You don't need any technical experience in machine learning (ML) to author analyses and dashboards that use the ML-powered features in Amazon QuickSight.

You can augment your Amazon QuickSight Enterprise edition data with Amazon SageMaker machine learning models. You can run inferences on data stored in SPICE imported from any data source supported by Amazon QuickSight. For a full list of supported data sources, see Supported data sources.

Using Amazon QuickSight with SageMaker models can save the time that you might otherwise spend managing data movement and writing code. The results are useful both for evaluating the model and—when you're satisfied with the results—for sharing with decision-makers. You can begin immediately after the model is built. Doing this surfaces your data scientists' prebuilt models, and enables you to apply the data science to your datasets. Then you can share these insights in your predictive dashboards. With the Amazon QuickSight serverless approach, the process scales seamlessly, so you don't need to worry about inference or query capacity.

Amazon QuickSight supports SageMaker models that use regression and classification algorithms. You can apply this feature to get predictions for just about any business use case. Some examples include predicting the likelihood of customer churn, employee attrition, scoring sales leads, and assessing credit risks. To use Amazon QuickSight to provide predictions, the SageMaker model data for both input and output must be in tabular format. In multiclass or multilabel classification use cases, each output column has to contain a single value. Amazon QuickSight doesn’t support multiple values inside a single column.

How SageMaker integration works

In general, the process works like this:

  1. An Amazon QuickSight administrator adds permissions for Amazon QuickSight to access SageMaker. To do this, open Security & Permissions settings from the Manage QuickSight page. Go to QuickSight access to AWS services, and add SageMaker.

    When you add these permissions, Amazon QuickSight is added to an AWS Identity and Access Management (IAM) role that provides access to list all the SageMaker models in your AWS account. It also provides permissions to run SageMaker jobs that have names that are prefixed with quicksight-auto-generated-.

  2. We recommend that you connect to an SageMaker model that has an inference pipeline, because it automatically performs data preprocessing. For more information, see Deploy an Inference Pipeline in the SageMaker Developer Guide.

  3. After you identify the data and the pretrained model that you want to use together, the owner of the model creates and provides a schema file. This JSON file is a contract with SageMaker. It provides metadata about the fields, data types, column order, output, and settings that the model expects. The optional settings component provides the instance size and count of the compute instances to use for the job.

    If you're the data scientist who built the model, create this schema file using the format documented following. If you're a consumer of the model, get the schema file from the owner of the model.
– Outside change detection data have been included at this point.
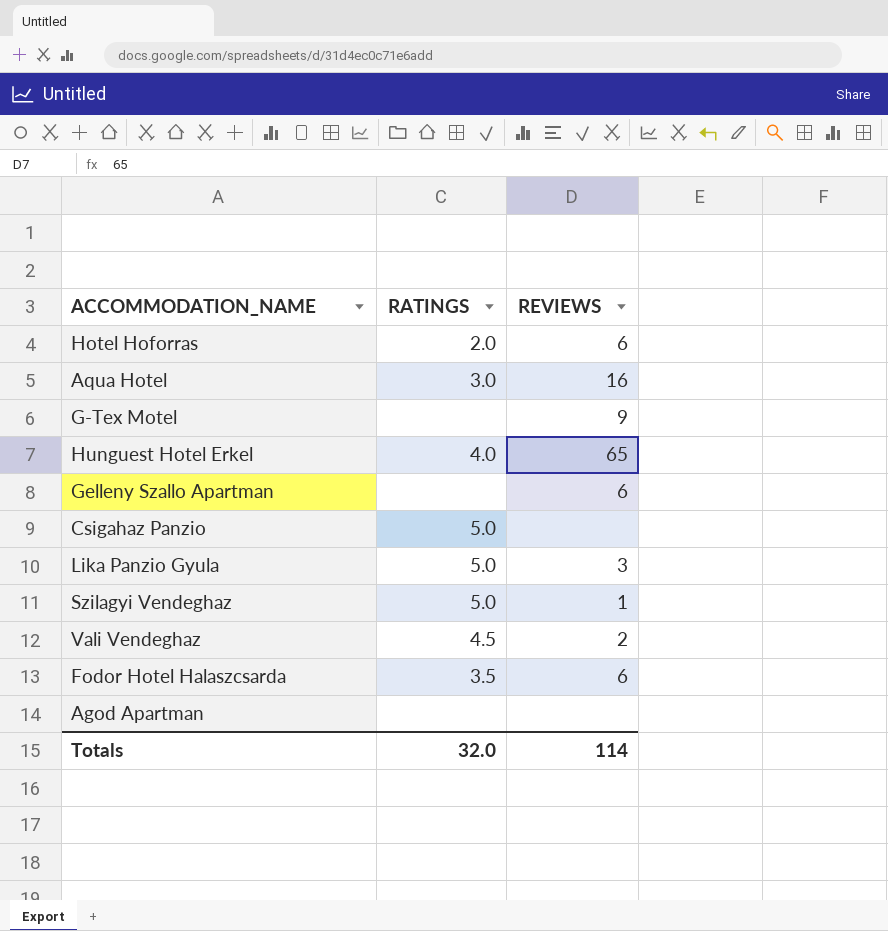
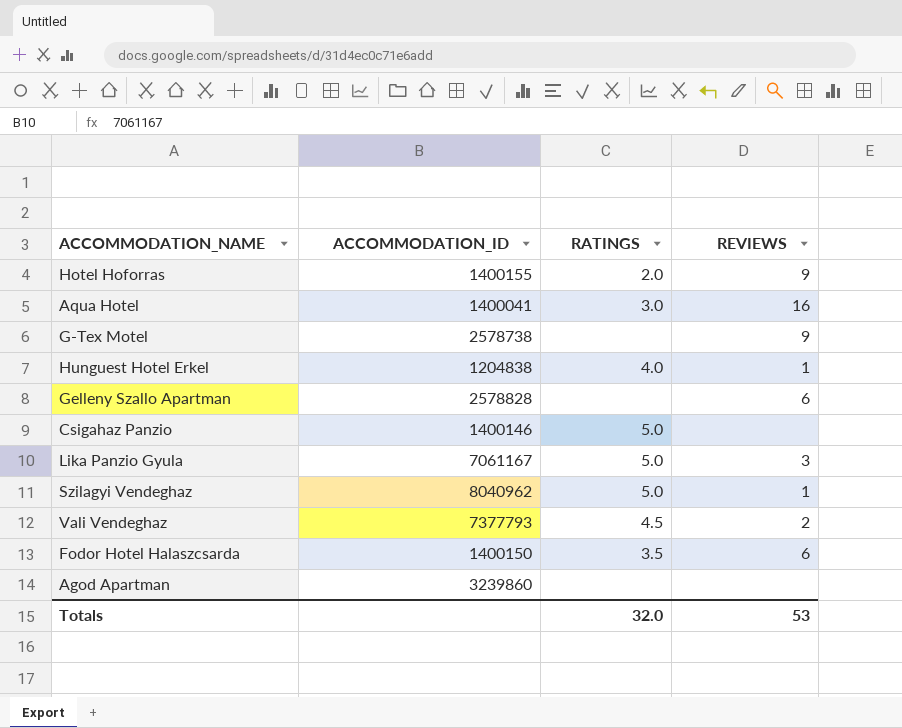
column ACCOMMODATION_ID | position: none -> 2
Hotel Hoforras | REVIEWS: 6 -> 9
Hunguest Hotel Erkel | REVIEWS: 65 -> 1
Totals | REVIEWS: 114 -> 53

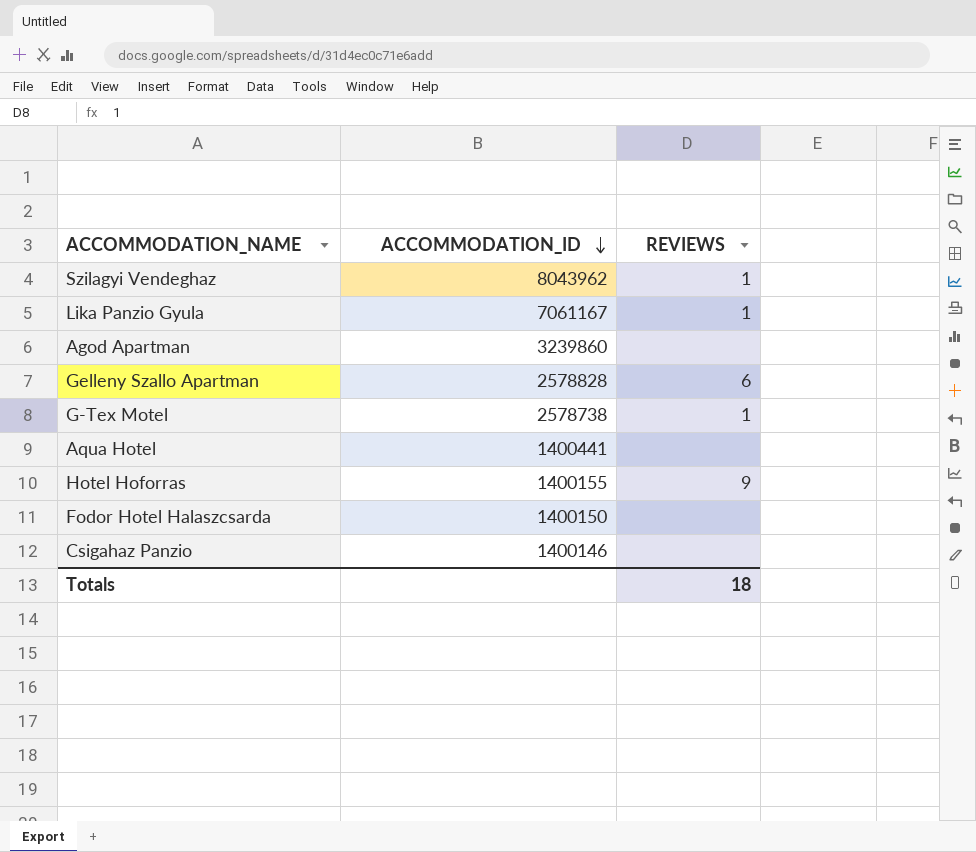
row order: none -> ACCOMMODATION_ID descending
column RATINGS | position: 3 -> none
row Hunguest Hotel Erkel: 1204838 | 4.0 | 1 -> none
row Vali Vendeghaz: 7377793 | 4.5 | 2 -> none
Szilagyi Vendeghaz | ACCOMMODATION_ID: 8040962 -> 8043962
Lika Panzio Gyula | REVIEWS: 3 -> 1
G-Tex Motel | REVIEWS: 9 -> 1
Aqua Hotel | ACCOMMODATION_ID: 1400041 -> 1400441
Aqua Hotel | REVIEWS: 16 -> none
Fodor Hotel Halaszcsarda | REVIEWS: 6 -> none
Totals | REVIEWS: 53 -> 18

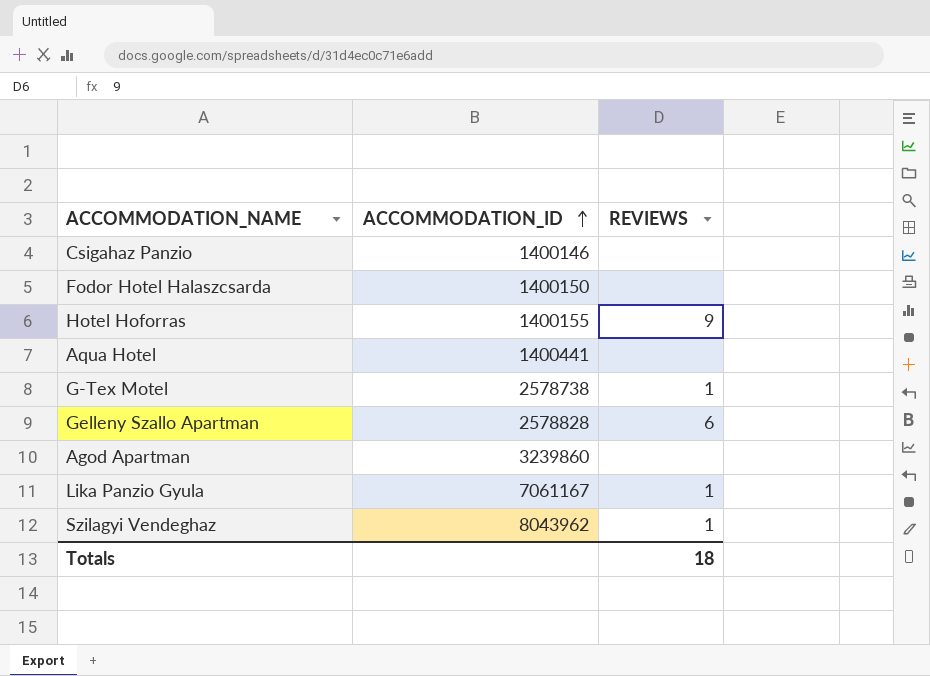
row order: ACCOMMODATION_ID descending -> ACCOMMODATION_ID ascending

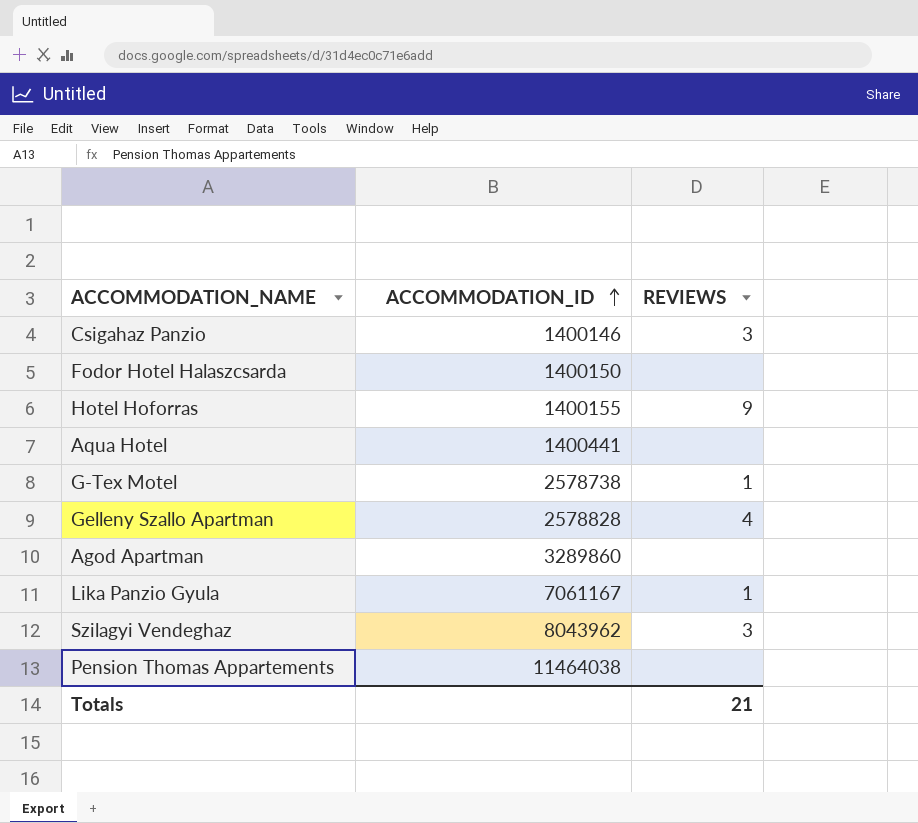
Csigahaz Panzio | REVIEWS: none -> 3
Gelleny Szallo Apartman | REVIEWS: 6 -> 4
Agod Apartman | ACCOMMODATION_ID: 3239860 -> 3289860
Szilagyi Vendeghaz | REVIEWS: 1 -> 3
row Pension Thomas Appartements: none -> 11464038 | none
Totals | REVIEWS: 18 -> 21

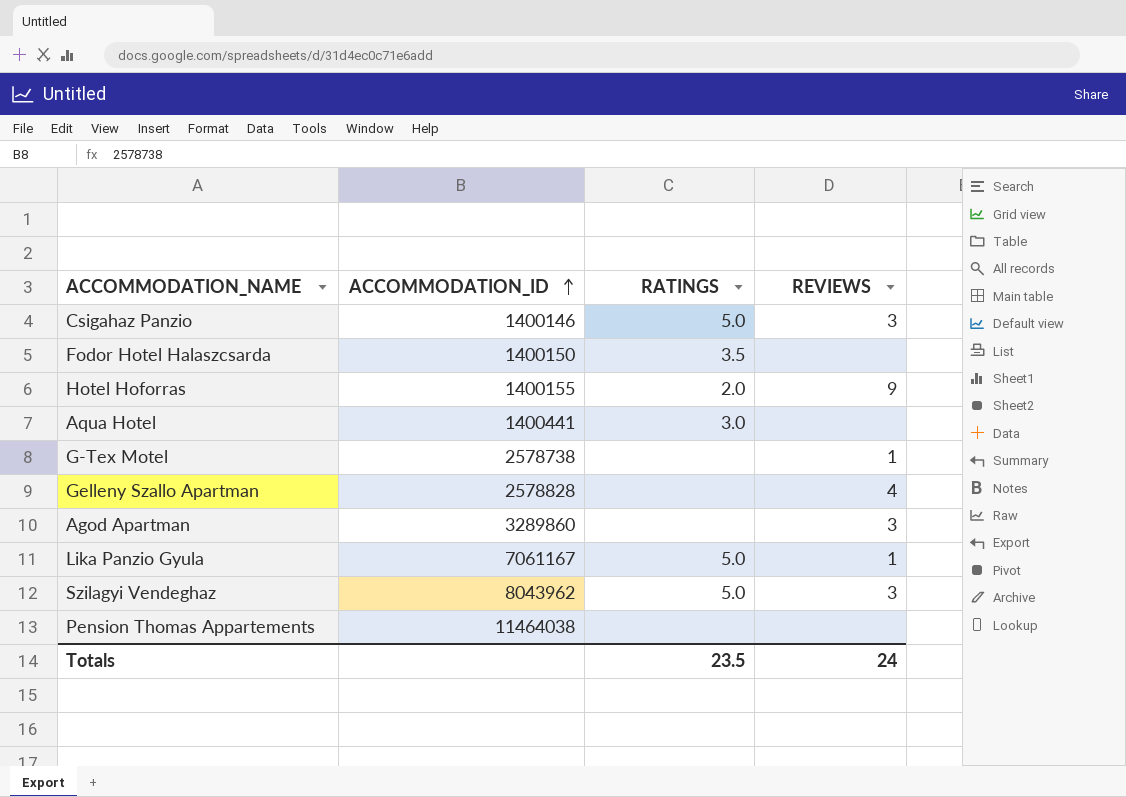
column RATINGS | position: none -> 3
Agod Apartman | REVIEWS: none -> 3
Totals | REVIEWS: 21 -> 24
  4. In Amazon QuickSight, you begin by creating a new dataset with the data that you want to make predictions on. If you're uploading a file, you can add the SageMaker model on the upload settings screen. Otherwise, add the model on the data preparation page.

    Before you proceed, verify the mappings between the dataset and the model.
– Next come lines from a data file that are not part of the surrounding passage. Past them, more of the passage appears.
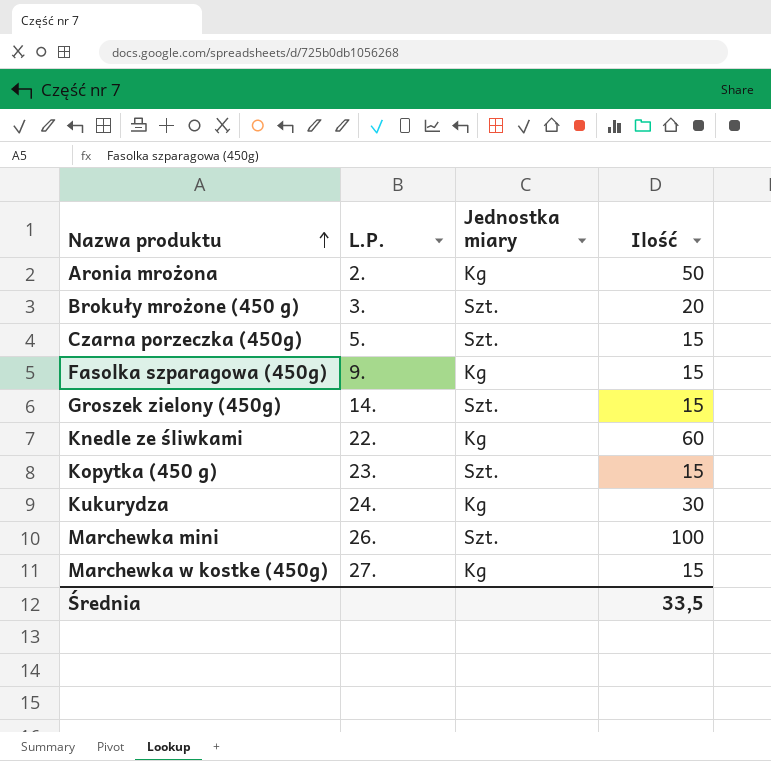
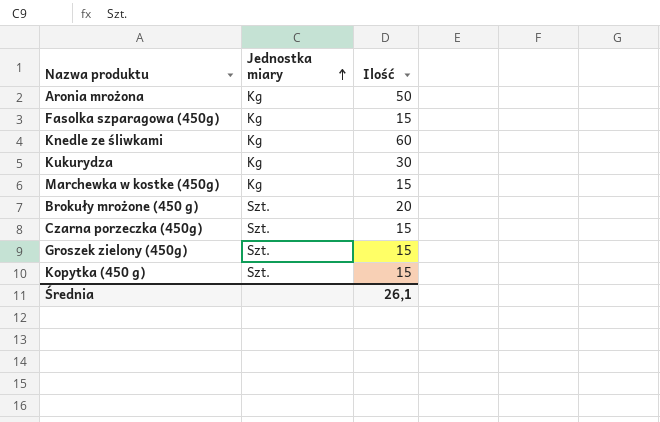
row order: Nazwa produktu ascending -> Jednostka miary ascending
column L.P. | position: 2 -> none
row Marchewka mini: 26. | Szt. | 100 -> none
Średnia | Ilość: 33,5 -> 26,1

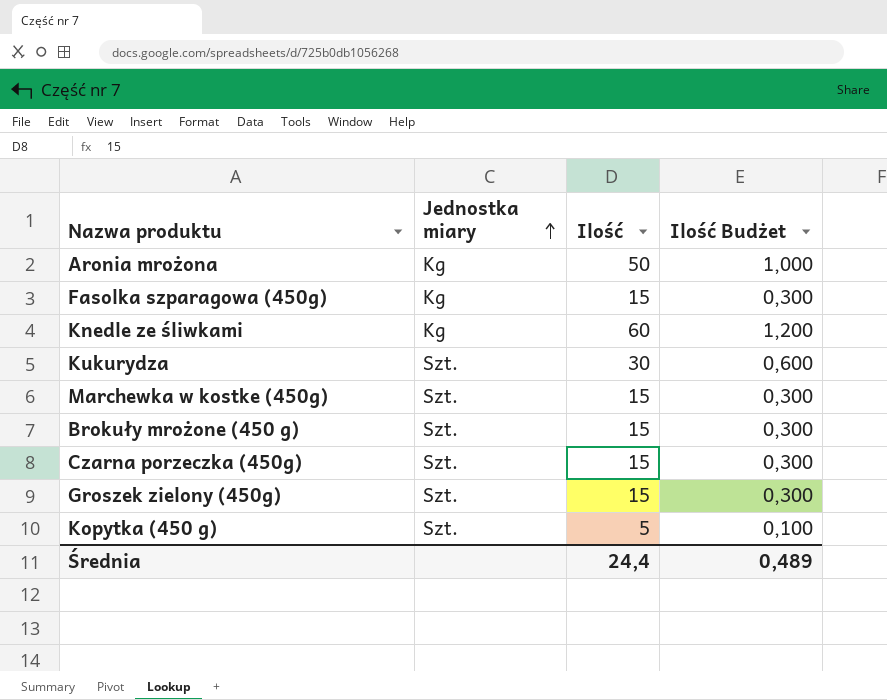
column Ilość Budżet | formula: none -> [Ilość] * 0,02
Kukurydza | Jednostka miary: Kg -> Szt.
Marchewka w kostke (450g) | Jednostka miary: Kg -> Szt.
Brokuły mrożone (450 g) | Ilość: 20 -> 15
Kopytka (450 g) | Ilość: 15 -> 5
Średnia | Ilość: 26,1 -> 24,4

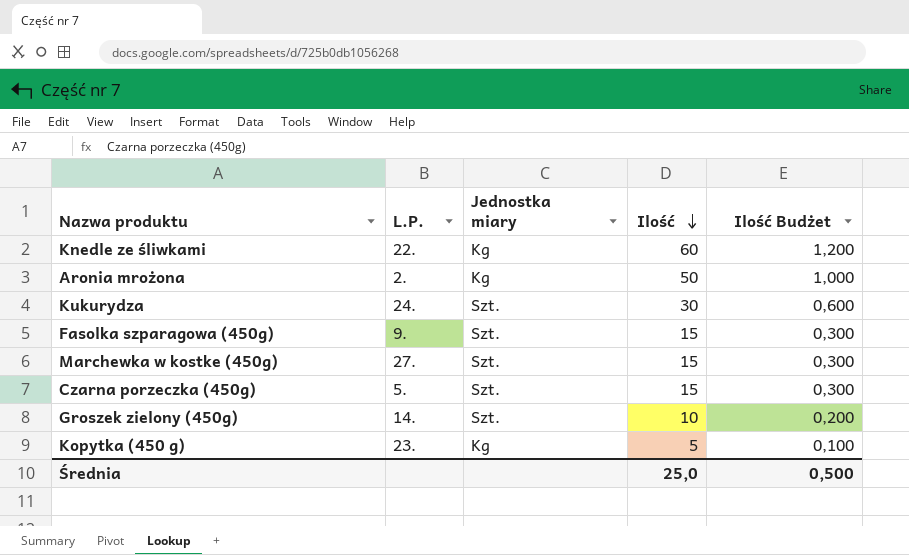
row order: Jednostka miary ascending -> Ilość descending
column L.P. | position: none -> 2
row Brokuły mrożone (450 g): Szt. | 15 | 0,300 -> none
Fasolka szparagowa (450g) | Jednostka miary: Kg -> Szt.
Groszek zielony (450g) | Ilość: 15 -> 10
Groszek zielony (450g) | Ilość Budżet: 0,300 -> 0,200
Kopytka (450 g) | Jednostka miary: Szt. -> Kg
Średnia | Ilość: 24,4 -> 25,0
Średnia | Ilość Budżet: 0,489 -> 0,500

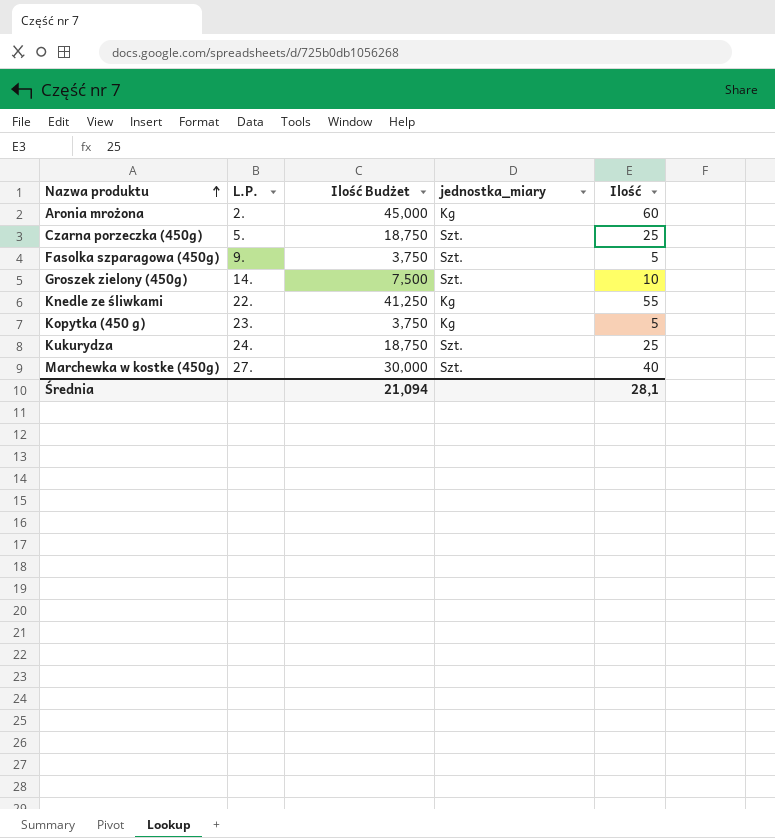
row order: Ilość descending -> Nazwa produktu ascending
column Ilość Budżet | formula: [Ilość] * 0,02 -> [Ilość] * 0,75
column Ilość Budżet | position: 5 -> 3
column name: Jednostka miary -> jednostka_miary
Aronia mrożona | Ilość: 50 -> 60
Czarna porzeczka (450g) | Ilość: 15 -> 25
Fasolka szparagowa (450g) | Ilość: 15 -> 5
Knedle ze śliwkami | Ilość: 60 -> 55
Kukurydza | Ilość: 30 -> 25
Marchewka w kostke (450g) | Ilość: 15 -> 40
Średnia | Ilość Budżet: 0,500 -> 21,094
Średnia | Ilość: 25,0 -> 28,1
  5. After the data is imported into the dataset, the output fields contain the data returned from SageMaker. You use these fields just as you use other fields, within the guidelines described in Usage guidelines.

    When you run SageMaker integration, Amazon QuickSight passes a request to SageMaker to run batch transform jobs with inference pipelines. Amazon QuickSight starts provisions and deployment of the instances needed in your AWS account. When processing is complete, these instances are shut down and terminated. The compute capacity incurs costs only when it's processing models.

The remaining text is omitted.